• **Exercise details**
Please output each entry exactly as it appears.

**********

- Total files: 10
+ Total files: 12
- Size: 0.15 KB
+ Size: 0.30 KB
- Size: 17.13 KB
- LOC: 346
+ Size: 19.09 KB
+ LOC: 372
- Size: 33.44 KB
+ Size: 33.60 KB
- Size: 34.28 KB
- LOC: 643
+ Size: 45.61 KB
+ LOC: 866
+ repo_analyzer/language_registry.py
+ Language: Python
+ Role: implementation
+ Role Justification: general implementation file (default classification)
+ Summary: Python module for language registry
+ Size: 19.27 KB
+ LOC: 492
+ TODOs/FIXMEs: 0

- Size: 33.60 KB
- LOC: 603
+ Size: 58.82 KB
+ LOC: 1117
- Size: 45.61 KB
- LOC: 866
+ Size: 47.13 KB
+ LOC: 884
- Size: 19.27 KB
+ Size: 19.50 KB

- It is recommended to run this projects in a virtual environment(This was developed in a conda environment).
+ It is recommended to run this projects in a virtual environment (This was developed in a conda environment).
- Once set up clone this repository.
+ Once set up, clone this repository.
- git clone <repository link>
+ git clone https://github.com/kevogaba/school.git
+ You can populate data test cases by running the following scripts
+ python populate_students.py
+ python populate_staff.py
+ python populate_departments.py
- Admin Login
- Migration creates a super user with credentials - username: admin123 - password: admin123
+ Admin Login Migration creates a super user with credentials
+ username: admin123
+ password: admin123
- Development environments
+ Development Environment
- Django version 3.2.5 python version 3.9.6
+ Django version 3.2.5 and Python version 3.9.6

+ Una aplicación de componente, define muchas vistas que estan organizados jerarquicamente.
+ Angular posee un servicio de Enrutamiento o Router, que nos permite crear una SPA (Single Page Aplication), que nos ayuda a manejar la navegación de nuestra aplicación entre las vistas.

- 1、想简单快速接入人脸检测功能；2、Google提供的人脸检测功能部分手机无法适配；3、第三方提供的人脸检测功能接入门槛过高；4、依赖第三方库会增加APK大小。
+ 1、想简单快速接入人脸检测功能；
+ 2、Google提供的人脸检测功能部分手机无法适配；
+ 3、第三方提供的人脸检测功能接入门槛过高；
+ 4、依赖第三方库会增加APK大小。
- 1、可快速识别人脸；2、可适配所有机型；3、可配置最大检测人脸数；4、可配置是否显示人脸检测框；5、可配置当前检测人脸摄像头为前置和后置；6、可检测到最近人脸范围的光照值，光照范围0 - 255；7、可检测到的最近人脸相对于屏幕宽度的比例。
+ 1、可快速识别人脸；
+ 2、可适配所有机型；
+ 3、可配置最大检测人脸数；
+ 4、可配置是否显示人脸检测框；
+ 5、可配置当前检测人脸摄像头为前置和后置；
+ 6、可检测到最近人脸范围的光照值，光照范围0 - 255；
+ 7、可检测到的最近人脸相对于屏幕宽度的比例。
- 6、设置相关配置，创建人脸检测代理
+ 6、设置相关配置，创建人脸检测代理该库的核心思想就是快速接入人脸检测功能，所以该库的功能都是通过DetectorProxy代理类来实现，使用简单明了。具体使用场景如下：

**********

• **Exercise output**
- Total files: 10
+ Total files: 12
- Size: 0.15 KB
+ Size: 0.30 KB
- Size: 17.13 KB
- LOC: 346
+ Size: 19.09 KB
+ LOC: 372
- Size: 33.44 KB
+ Size: 33.60 KB
- Size: 34.28 KB
- LOC: 643
+ Size: 45.61 KB
+ LOC: 866
+ repo_analyzer/language_registry.py
+ Language: Python
+ Role: implementation
+ Role Justification: general implementation file (default classification)
+ Summary: Python module for language registry
+ Size: 19.27 KB
+ LOC: 492
+ TODOs/FIXMEs: 0

- Size: 33.60 KB
- LOC: 603
+ Size: 58.82 KB
+ LOC: 1117
- Size: 45.61 KB
- LOC: 866
+ Size: 47.13 KB
+ LOC: 884
- Size: 19.27 KB
+ Size: 19.50 KB

- It is recommended to run this projects in a virtual environment(This was developed in a conda environment).
+ It is recommended to run this projects in a virtual environment (This was developed in a conda environment).
- Once set up clone this repository.
+ Once set up, clone this repository.
- git clone <repository link>
+ git clone https://github.com/kevogaba/school.git
+ You can populate data test cases by running the following scripts
+ python populate_students.py
+ python populate_staff.py
+ python populate_departments.py
- Admin Login
- Migration creates a super user with credentials - username: admin123 - password: admin123
+ Admin Login Migration creates a super user with credentials
+ username: admin123
+ password: admin123
- Development environments
+ Development Environment
- Django version 3.2.5 python version 3.9.6
+ Django version 3.2.5 and Python version 3.9.6

+ Una aplicación de componente, define muchas vistas que estan organizados jerarquicamente.
+ Angular posee un servicio de Enrutamiento o Router, que nos permite crear una SPA (Single Page Aplication), que nos ayuda a manejar la navegación de nuestra aplicación entre las vistas.

- 1、想简单快速接入人脸检测功能；2、Google提供的人脸检测功能部分手机无法适配；3、第三方提供的人脸检测功能接入门槛过高；4、依赖第三方库会增加APK大小。
+ 1、想简单快速接入人脸检测功能；
+ 2、Google提供的人脸检测功能部分手机无法适配；
+ 3、第三方提供的人脸检测功能接入门槛过高；
+ 4、依赖第三方库会增加APK大小。
- 1、可快速识别人脸；2、可适配所有机型；3、可配置最大检测人脸数；4、可配置是否显示人脸检测框；5、可配置当前检测人脸摄像头为前置和后置；6、可检测到最近人脸范围的光照值，光照范围0 - 255；7、可检测到的最近人脸相对于屏幕宽度的比例。
+ 1、可快速识别人脸；
+ 2、可适配所有机型；
+ 3、可配置最大检测人脸数；
+ 4、可配置是否显示人脸检测框；
+ 5、可配置当前检测人脸摄像头为前置和后置；
+ 6、可检测到最近人脸范围的光照值，光照范围0 - 255；
+ 7、可检测到的最近人脸相对于屏幕宽度的比例。
- 6、设置相关配置，创建人脸检测代理
+ 6、设置相关配置，创建人脸检测代理该库的核心思想就是快速接入人脸检测功能，所以该库的功能都是通过DetectorProxy代理类来实现，使用简单明了。具体使用场景如下：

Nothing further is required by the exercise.